Meinung

Mai 28, 2021
admin

Eine Menge Leute verkaufen in diesen Tagen die Aufklärung. Nach dem Brexit-Votum und der Wahl von Präsident Trump veröffentlichte David Brooks ein Loblied auf das „Projekt der Aufklärung“, erklärte es für angegriffen und rief die Leser dazu auf, „aufzustehen“ und es zu retten. Die Zeitschrift Commentary schickte mir einen Brief mit der Bitte um eine Spende, um die Leser „mit der Aufklärung zu versorgen, nach der wir uns alle so verzweifelt sehnen“. Und jetzt gibt es das beeindruckende neue Buch von Steven Pinker, „Enlightenment Now“, das die endgültige Erklärung der Neo-Aufklärungsbewegung sein könnte, die gegen die Flut des nationalistischen Denkens in Amerika, Großbritannien und darüber hinaus ankämpft.

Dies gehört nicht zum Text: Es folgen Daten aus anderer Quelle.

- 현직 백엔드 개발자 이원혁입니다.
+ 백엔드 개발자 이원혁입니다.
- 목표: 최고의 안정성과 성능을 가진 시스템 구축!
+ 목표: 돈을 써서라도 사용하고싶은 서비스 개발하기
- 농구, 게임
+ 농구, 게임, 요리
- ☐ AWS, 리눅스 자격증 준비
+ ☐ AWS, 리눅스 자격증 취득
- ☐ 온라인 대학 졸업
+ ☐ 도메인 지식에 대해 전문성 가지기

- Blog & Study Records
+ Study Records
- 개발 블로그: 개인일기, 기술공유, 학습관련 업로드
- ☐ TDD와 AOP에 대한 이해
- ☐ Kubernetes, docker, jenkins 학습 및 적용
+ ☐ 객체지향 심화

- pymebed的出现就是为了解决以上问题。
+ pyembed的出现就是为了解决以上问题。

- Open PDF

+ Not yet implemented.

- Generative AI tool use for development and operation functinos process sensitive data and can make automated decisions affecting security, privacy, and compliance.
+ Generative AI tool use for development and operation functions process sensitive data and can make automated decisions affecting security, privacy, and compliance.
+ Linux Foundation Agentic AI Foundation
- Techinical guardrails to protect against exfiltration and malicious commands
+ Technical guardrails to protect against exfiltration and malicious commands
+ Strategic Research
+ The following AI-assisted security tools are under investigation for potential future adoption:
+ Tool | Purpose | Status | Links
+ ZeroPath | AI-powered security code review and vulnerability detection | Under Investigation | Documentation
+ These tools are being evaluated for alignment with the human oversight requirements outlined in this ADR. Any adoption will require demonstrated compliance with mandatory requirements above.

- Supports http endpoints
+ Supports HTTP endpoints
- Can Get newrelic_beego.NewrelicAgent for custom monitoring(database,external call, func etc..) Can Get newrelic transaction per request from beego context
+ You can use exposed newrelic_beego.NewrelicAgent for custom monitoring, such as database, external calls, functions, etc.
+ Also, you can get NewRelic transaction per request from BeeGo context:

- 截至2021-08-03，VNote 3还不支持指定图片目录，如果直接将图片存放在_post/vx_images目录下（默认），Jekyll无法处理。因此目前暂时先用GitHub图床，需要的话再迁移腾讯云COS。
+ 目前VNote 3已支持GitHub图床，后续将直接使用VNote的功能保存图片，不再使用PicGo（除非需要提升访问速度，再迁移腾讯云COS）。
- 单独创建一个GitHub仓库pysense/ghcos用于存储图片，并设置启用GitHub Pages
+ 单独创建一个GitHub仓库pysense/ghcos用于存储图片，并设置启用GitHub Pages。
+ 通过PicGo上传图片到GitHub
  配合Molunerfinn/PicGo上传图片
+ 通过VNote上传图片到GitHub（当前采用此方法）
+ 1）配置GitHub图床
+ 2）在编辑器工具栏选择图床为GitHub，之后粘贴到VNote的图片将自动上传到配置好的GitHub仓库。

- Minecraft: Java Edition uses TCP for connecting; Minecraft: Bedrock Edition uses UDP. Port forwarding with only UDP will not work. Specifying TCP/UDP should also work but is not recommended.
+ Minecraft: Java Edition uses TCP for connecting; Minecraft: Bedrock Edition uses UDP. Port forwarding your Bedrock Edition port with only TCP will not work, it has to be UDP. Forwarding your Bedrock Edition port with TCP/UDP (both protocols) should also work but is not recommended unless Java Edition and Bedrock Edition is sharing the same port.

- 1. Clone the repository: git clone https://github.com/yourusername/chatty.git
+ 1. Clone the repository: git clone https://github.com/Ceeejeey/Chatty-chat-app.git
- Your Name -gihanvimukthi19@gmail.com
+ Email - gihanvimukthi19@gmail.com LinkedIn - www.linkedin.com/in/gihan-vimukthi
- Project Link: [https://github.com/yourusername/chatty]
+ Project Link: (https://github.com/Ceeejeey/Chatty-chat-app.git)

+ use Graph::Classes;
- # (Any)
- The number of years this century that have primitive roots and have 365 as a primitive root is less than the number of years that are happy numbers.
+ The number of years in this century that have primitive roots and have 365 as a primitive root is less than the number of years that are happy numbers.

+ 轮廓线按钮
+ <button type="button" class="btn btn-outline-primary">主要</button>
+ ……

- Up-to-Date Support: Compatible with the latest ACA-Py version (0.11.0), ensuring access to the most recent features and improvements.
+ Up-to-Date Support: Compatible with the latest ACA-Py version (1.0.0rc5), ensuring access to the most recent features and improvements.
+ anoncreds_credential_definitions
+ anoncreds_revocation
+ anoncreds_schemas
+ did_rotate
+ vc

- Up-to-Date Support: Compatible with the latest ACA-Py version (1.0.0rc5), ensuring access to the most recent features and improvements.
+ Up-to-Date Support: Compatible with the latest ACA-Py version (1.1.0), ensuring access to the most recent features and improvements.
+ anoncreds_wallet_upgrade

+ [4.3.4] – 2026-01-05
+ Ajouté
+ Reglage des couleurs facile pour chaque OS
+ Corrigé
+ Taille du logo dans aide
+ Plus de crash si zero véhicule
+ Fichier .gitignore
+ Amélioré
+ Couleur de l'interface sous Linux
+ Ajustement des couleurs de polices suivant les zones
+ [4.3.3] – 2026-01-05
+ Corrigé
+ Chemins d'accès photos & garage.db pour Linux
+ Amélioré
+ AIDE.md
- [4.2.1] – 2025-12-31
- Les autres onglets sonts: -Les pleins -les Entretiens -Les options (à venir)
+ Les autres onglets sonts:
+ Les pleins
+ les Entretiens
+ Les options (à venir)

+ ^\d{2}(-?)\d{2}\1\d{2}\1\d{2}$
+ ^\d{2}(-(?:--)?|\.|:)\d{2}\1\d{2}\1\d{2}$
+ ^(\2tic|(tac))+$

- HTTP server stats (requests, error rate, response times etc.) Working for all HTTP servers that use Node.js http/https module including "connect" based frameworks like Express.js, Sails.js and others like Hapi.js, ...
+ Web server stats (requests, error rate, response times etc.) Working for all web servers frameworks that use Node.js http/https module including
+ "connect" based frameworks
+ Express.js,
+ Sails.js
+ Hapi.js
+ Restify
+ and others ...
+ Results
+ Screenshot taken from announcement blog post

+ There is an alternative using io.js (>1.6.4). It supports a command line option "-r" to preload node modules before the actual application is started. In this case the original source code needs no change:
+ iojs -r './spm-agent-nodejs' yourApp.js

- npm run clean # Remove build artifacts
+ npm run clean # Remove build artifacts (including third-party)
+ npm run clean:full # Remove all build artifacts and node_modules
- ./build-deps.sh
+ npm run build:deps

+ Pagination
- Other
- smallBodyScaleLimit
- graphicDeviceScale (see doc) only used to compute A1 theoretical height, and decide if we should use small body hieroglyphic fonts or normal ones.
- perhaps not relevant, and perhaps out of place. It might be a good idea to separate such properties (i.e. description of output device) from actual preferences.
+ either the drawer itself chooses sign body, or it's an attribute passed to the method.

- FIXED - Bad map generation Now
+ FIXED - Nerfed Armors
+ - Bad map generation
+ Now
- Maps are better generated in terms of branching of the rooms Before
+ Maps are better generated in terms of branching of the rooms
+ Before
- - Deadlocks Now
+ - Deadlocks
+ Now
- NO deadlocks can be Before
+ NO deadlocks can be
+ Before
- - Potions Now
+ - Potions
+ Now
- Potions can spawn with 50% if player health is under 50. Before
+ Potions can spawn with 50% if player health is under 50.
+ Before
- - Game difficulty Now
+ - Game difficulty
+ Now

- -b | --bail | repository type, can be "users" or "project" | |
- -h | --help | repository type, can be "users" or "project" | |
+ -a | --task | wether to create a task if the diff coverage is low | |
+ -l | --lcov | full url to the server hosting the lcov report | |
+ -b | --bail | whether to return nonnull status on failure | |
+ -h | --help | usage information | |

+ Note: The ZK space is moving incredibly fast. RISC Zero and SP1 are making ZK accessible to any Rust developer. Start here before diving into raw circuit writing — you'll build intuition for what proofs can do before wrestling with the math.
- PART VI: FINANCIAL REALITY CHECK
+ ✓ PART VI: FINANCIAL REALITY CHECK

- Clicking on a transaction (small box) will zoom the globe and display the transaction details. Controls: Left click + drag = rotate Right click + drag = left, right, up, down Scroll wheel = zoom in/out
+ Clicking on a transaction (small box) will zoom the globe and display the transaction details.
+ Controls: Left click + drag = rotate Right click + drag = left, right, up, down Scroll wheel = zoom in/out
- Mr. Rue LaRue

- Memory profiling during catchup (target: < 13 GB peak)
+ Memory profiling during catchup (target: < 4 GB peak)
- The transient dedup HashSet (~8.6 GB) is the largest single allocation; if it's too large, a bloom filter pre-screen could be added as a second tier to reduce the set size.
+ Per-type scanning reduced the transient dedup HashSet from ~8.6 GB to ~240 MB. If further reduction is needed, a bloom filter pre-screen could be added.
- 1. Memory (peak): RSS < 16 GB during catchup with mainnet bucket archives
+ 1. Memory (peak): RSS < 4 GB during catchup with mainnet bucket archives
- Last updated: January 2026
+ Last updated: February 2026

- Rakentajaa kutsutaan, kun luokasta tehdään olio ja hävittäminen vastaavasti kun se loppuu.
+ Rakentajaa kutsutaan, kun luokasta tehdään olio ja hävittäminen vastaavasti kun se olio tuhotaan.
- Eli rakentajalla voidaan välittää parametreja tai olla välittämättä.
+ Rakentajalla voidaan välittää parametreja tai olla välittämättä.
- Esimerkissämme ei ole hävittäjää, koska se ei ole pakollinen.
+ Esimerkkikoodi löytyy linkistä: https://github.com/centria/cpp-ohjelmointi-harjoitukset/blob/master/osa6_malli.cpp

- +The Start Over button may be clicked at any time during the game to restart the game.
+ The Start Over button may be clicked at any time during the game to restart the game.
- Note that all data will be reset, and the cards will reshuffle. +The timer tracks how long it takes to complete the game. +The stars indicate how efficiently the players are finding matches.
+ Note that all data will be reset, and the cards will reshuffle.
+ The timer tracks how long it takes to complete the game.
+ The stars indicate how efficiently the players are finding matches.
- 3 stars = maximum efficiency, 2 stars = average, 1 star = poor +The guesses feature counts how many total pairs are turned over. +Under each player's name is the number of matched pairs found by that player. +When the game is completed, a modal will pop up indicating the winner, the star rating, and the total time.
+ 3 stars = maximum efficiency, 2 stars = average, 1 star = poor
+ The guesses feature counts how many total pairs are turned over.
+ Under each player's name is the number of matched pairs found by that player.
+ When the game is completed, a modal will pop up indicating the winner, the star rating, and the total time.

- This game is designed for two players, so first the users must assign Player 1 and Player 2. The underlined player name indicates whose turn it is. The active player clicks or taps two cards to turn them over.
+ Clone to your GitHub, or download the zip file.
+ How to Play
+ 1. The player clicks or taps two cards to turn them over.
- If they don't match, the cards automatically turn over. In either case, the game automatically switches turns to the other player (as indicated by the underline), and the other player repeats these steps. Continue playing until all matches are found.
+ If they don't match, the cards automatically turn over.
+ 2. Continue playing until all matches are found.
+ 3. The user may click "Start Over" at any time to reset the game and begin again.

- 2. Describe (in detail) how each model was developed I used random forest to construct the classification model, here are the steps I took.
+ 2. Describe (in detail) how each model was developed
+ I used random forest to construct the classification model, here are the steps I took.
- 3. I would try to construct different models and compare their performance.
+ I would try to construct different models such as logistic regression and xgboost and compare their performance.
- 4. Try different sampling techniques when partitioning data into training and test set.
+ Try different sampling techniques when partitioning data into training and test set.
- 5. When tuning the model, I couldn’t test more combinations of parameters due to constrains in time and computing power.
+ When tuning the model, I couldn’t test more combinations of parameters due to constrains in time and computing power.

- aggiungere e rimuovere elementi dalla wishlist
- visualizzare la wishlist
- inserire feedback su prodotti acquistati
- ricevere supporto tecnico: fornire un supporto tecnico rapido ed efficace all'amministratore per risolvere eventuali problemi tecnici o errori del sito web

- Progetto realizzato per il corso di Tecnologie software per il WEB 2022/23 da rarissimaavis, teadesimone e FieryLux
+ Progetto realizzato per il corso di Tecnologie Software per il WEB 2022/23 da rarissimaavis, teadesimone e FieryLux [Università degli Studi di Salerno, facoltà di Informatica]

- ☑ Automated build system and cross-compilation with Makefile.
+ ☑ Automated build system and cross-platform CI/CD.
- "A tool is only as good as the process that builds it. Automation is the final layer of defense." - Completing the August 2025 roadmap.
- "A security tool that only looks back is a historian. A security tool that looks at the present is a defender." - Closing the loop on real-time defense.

Sehnen wir uns alle nach Aufklärung? Ich nicht. Ich mag und respektiere Mr. Pinker, Mr. Brooks und andere aus ihrem Lager. Aber die Aufklärungsphilosophie hat nicht einen Bruchteil des Guten erreicht, das sie behauptet, und sie hat viel Schaden angerichtet.

Die Befürworter der Aufklärung haben eine attraktive Argumentation. Wissenschaft, Medizin, freie politische Institutionen, die Marktwirtschaft – all das hat unser Leben dramatisch verbessert. Sie alle sind, wie Pinker schreibt, das Ergebnis „eines Prozesses, der durch die Aufklärung im späten 18. Jahrhundert in Gang gesetzt wurde“, als Philosophen „Dogma, Tradition und Autorität durch Vernunft, Debatte und Institutionen der Wahrheitssuche ersetzten“. Herr Brooks stimmt dem zu und versichert seinen Lesern, dass „das Projekt der Aufklärung uns die moderne Welt beschert hat“. Danken Sie also „Denkern wie John Locke und Immanuel Kant, die dafür plädierten, dass die Menschen aufhören sollten, sich blindlings auf Autoritäten zu verlassen“ und stattdessen „die Dinge von Grund auf zu durchdenken.“

Wie Herr Pinker es zusammenfasst: „Der Fortschritt ist ein Geschenk der Ideale der Aufklärung und wird sich in dem Maße fortsetzen, in dem wir uns diesen Idealen wieder widmen.“

Wenig davon ist wahr. Man denke nur an die Behauptung, die amerikanische Verfassung sei ein Produkt des aufklärerischen Denkens, das durch die Abkehr von den politischen Traditionen der Vergangenheit und die Anwendung der uneingeschränkten menschlichen Vernunft entstanden sei. Um diese Idee zu widerlegen, muss man nur frühere Autoren der englischen Verfassung lesen. In der im 15. Jahrhundert weit verbreiteten Abhandlung „In Praise of the Laws of England“ des Juristen John Fortescue werden das ordnungsgemäße Verfahren und die heute als „checks and balances“ bezeichnete Theorie klar erläutert. Die englische Verfassung, so schrieb Fortescue, sorgt für persönliche Freiheit und wirtschaftlichen Wohlstand, indem sie den Einzelnen und sein Eigentum vor der Regierung schützt. Die Schutzmaßnahmen, die in der Bill of Rights der USA enthalten sind, wurden größtenteils in den 1600er Jahren von denjenigen festgelegt, die die englischen Verfassungsdokumente entwarfen – Männer wie John Selden, Edward Hyde und Matthew Hale.